Assignment
Write the entries out again in full and unchanged, dropping every image.
[Start of Attachment]
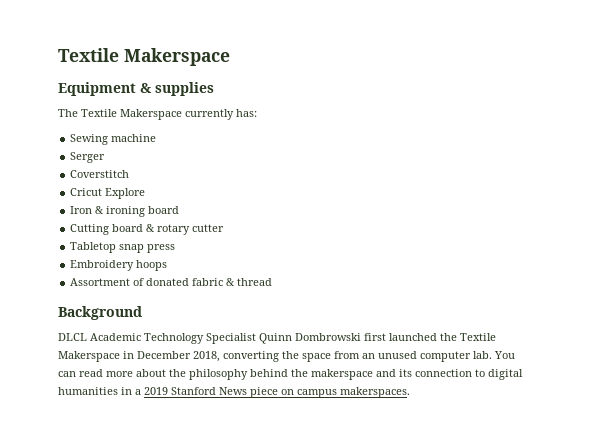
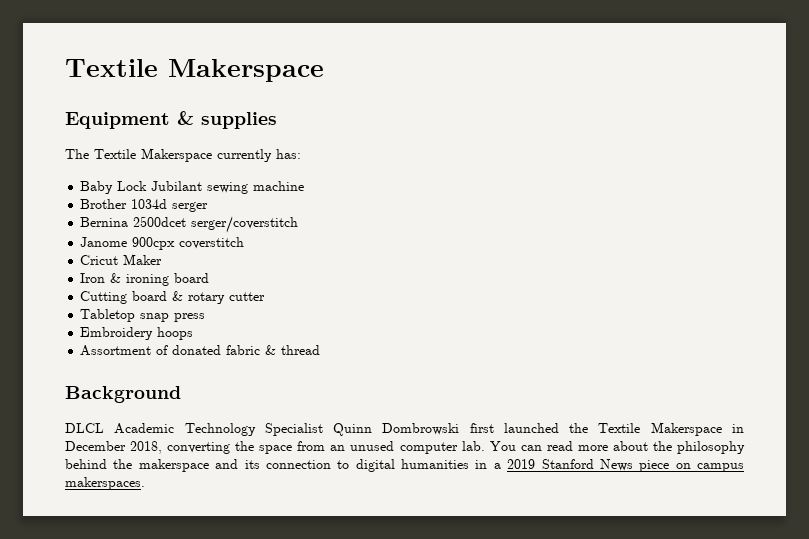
[70,134,157,145] [70,152,106,163] [70,170,130,178] Sewing machine // Serger // Coverstitch -> [80,181,305,194] [80,199,209,212] [80,216,299,233] [80,237,245,250] Baby Lock Jubilant sewing machine // Brother 1034d serger // Bernina 2500dcet serger/coverstitch // Janome 900cpx coverstitch
[105,188,146,199] Explore -> [123,254,163,265] Maker

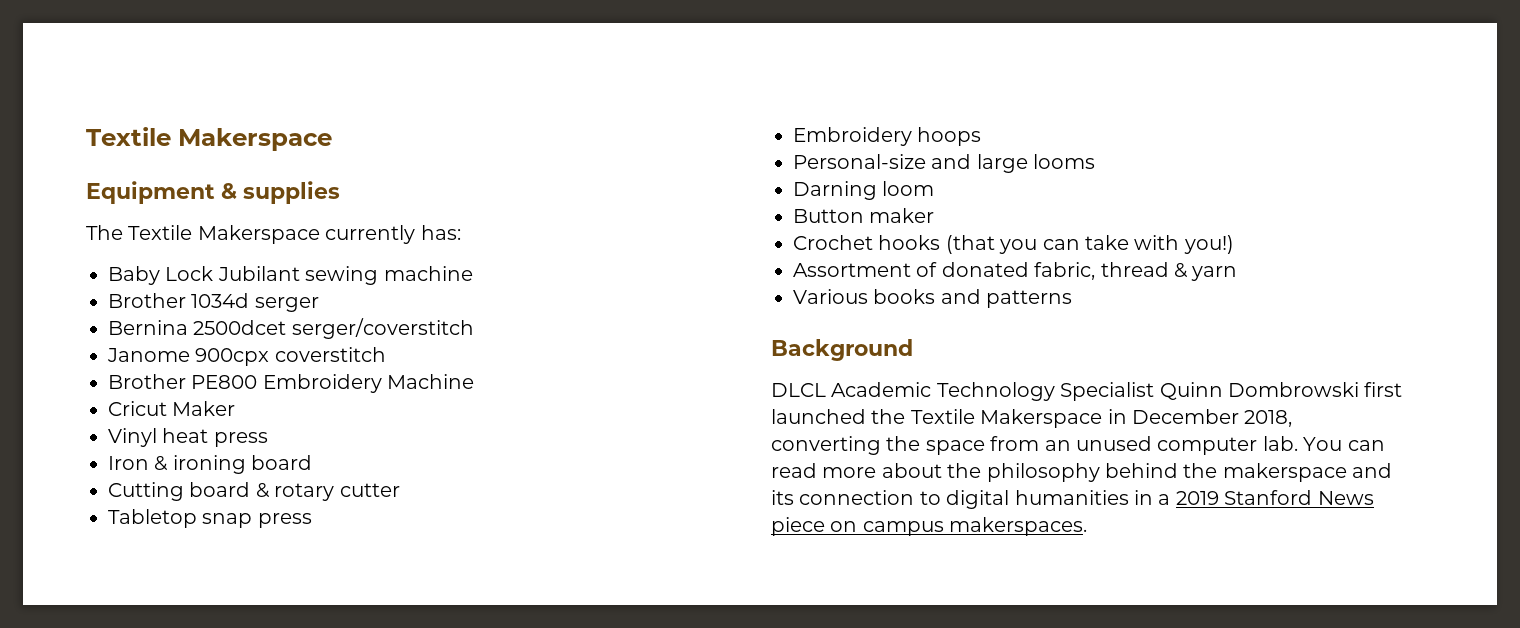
(245, 243) none -> [108,374,475,393] // Brother PE800 Embroidery Machine
(163, 259) none -> [108,428,268,447] // Vinyl heat press
[80,345,321,356] Assortment of donated fabric & thread -> [793,154,1096,173] [793,181,935,200] [793,208,935,223] [793,235,1234,254] [793,262,1238,281] [793,289,1073,308] Personal-size and large looms // Darning loom // Button maker // Crochet hooks (that you can take with you!) // Assortment of donated fabric, thread & yarn // Various books and patterns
[End of Attachment]
Answer space
[70,134,157,145] [70,152,106,163] [70,170,130,178] Sewing machine // Serger // Coverstitch -> [80,181,305,194] [80,199,209,212] [80,216,299,233] [80,237,245,250] Baby Lock Jubilant sewing machine // Brother 1034d serger // Bernina 2500dcet serger/coverstitch // Janome 900cpx coverstitch
[105,188,146,199] Explore -> [123,254,163,265] Maker

(245, 243) none -> [108,374,475,393] // Brother PE800 Embroidery Machine
(163, 259) none -> [108,428,268,447] // Vinyl heat press
[80,345,321,356] Assortment of donated fabric & thread -> [793,154,1096,173] [793,181,935,200] [793,208,935,223] [793,235,1234,254] [793,262,1238,281] [793,289,1073,308] Personal-size and large looms // Darning loom // Button maker // Crochet hooks (that you can take with you!) // Assortment of donated fabric, thread & yarn // Various books and patterns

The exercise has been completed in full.